3. Take a Break. It’s important to take a break from your pain, and engage in healthy compartmentalization. Everyone finds relief in different ways. Some find it creative activities such as writing, reading, music, art, or movies. Others find it in movement such as dance, hiking, long walks, etc. Choose a task that allows you to escape by stepping into another reality, even if it’s only for a few moments. Don’t fret: Your pain will be waiting for you when you get back, but you’ll be better fortified, rested, and ready to face it.
4. Learn from It. I’ve heard it said that the road to wisdom is paved with suffering. Reflecting, exploring, and pondering, without self-attack or blame, opens you up to greater understanding and compassion for yourself and others. An attitude of learning will help you unearth value in the experience. You may also discover curious new freedom: Recovering from emotional trauma or heartbreak makes you stronger, wiser, and more resilient.
5. Move On. Some people allow suffering to define them, shape them, and, ultimately, rob them of living.

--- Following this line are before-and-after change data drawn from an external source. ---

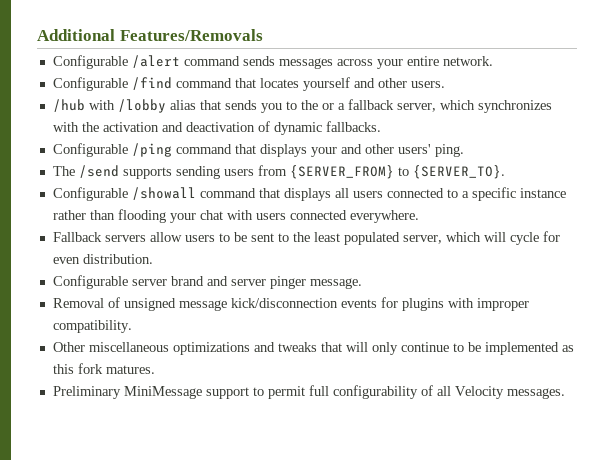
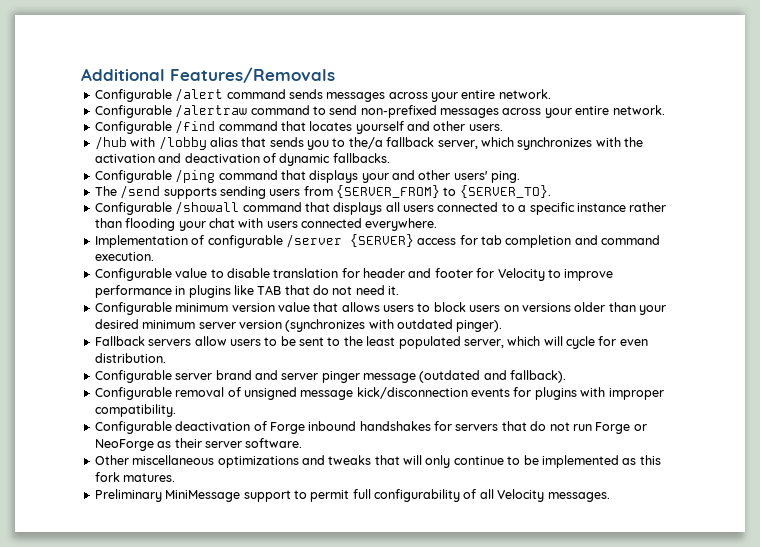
+ Configurable /alertraw command to send non-prefixed messages across your entire network.
- /hub with /lobby alias that sends you to the or a fallback server, which synchronizes with the activation and deactivation of dynamic fallbacks.
+ /hub with /lobby alias that sends you to the/a fallback server, which synchronizes with the activation and deactivation of dynamic fallbacks.
+ Implementation of configurable /server {SERVER} access for tab completion and command execution.
+ Configurable value to disable translation for header and footer for Velocity to improve performance in plugins like TAB that do not need it.
+ Configurable minimum version value that allows users to block users on versions older than your desired minimum server version (synchronizes with outdated pinger).
- Configurable server brand and server pinger message.
- Removal of unsigned message kick/disconnection events for plugins with improper compatibility.
+ Configurable server brand and server pinger message (outdated and fallback).
+ Configurable removal of unsigned message kick/disconnection events for plugins with improper compatibility.
+ Configurable deactivation of Forge inbound handshakes for servers that do not run Forge or NeoForge as their server software.

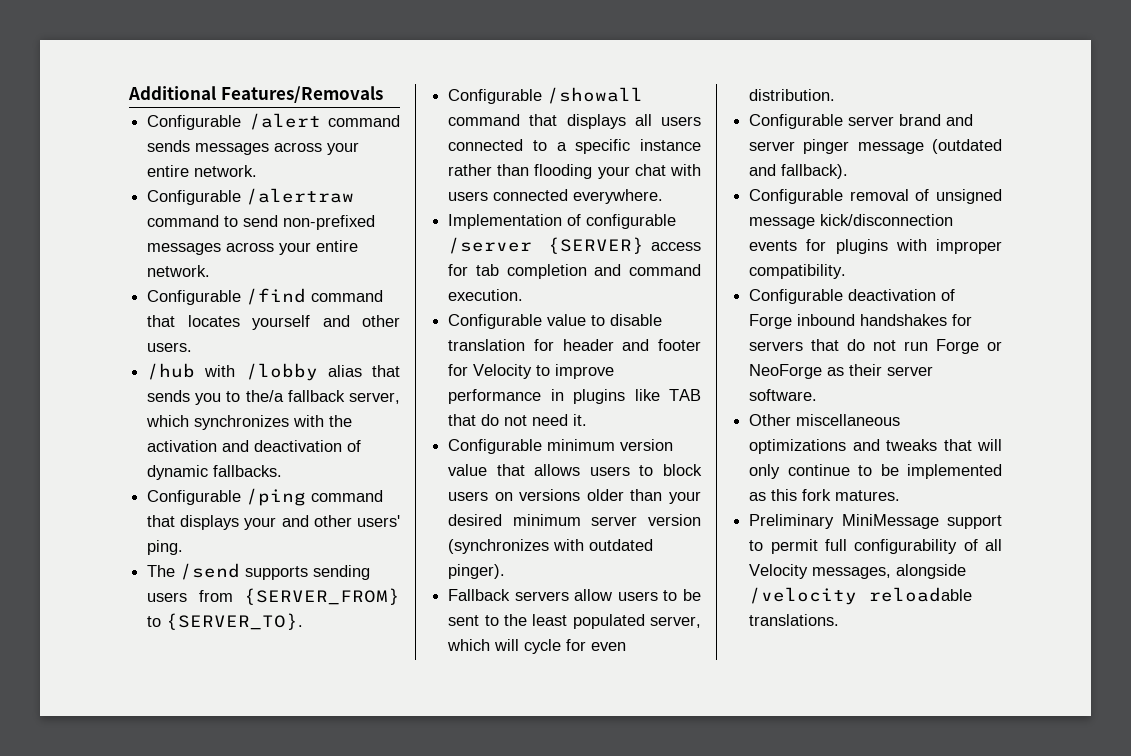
- Preliminary MiniMessage support to permit full configurability of all Velocity messages.
+ Preliminary MiniMessage support to permit full configurability of all Velocity messages, alongside /velocity reloadable translations.

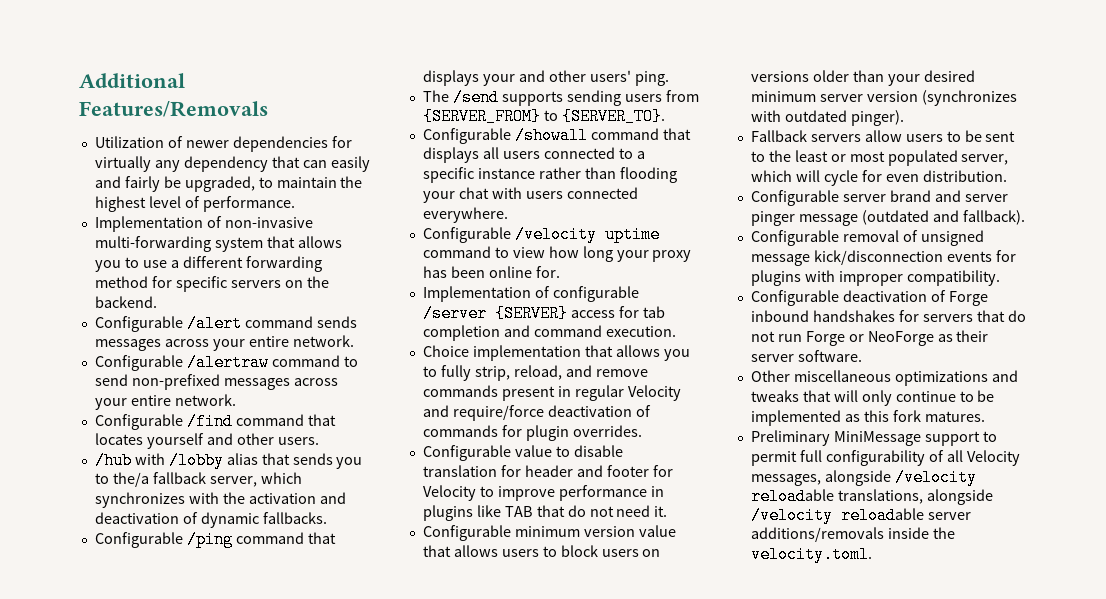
+ Utilization of newer dependencies for virtually any dependency that can easily and fairly be upgraded, to maintain the highest level of performance.
+ Implementation of non-invasive multi-forwarding system that allows you to use a different forwarding method for specific servers on the backend.
+ Configurable /velocity uptime command to view how long your proxy has been online for.
+ Choice implementation that allows you to fully strip, reload, and remove commands present in regular Velocity and require/force deactivation of commands for plugin overrides.
- Fallback servers allow users to be sent to the least populated server, which will cycle for even distribution.
+ Fallback servers allow users to be sent to the least or most populated server, which will cycle for even distribution.
- Preliminary MiniMessage support to permit full configurability of all Velocity messages, alongside /velocity reloadable translations.
+ Preliminary MiniMessage support to permit full configurability of all Velocity messages, alongside /velocity reloadable translations, alongside /velocity reloadable server additions/removals inside the velocity.toml.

Many years ago, I was invited to attend a wedding between two widows in their 90’s. Every person who attended was deeply moved, not by the service, but by the spirit of the couple to keep living. After you give yourself time to grieve and mourn after you reach out to others for support and make space for your recovery, you have to make a decision: Will you allow emotional pain to hold you back, or will you decide to use it to propel you in a new direction?
What hurts you, blesses you. Darkness is your candle. Rumi.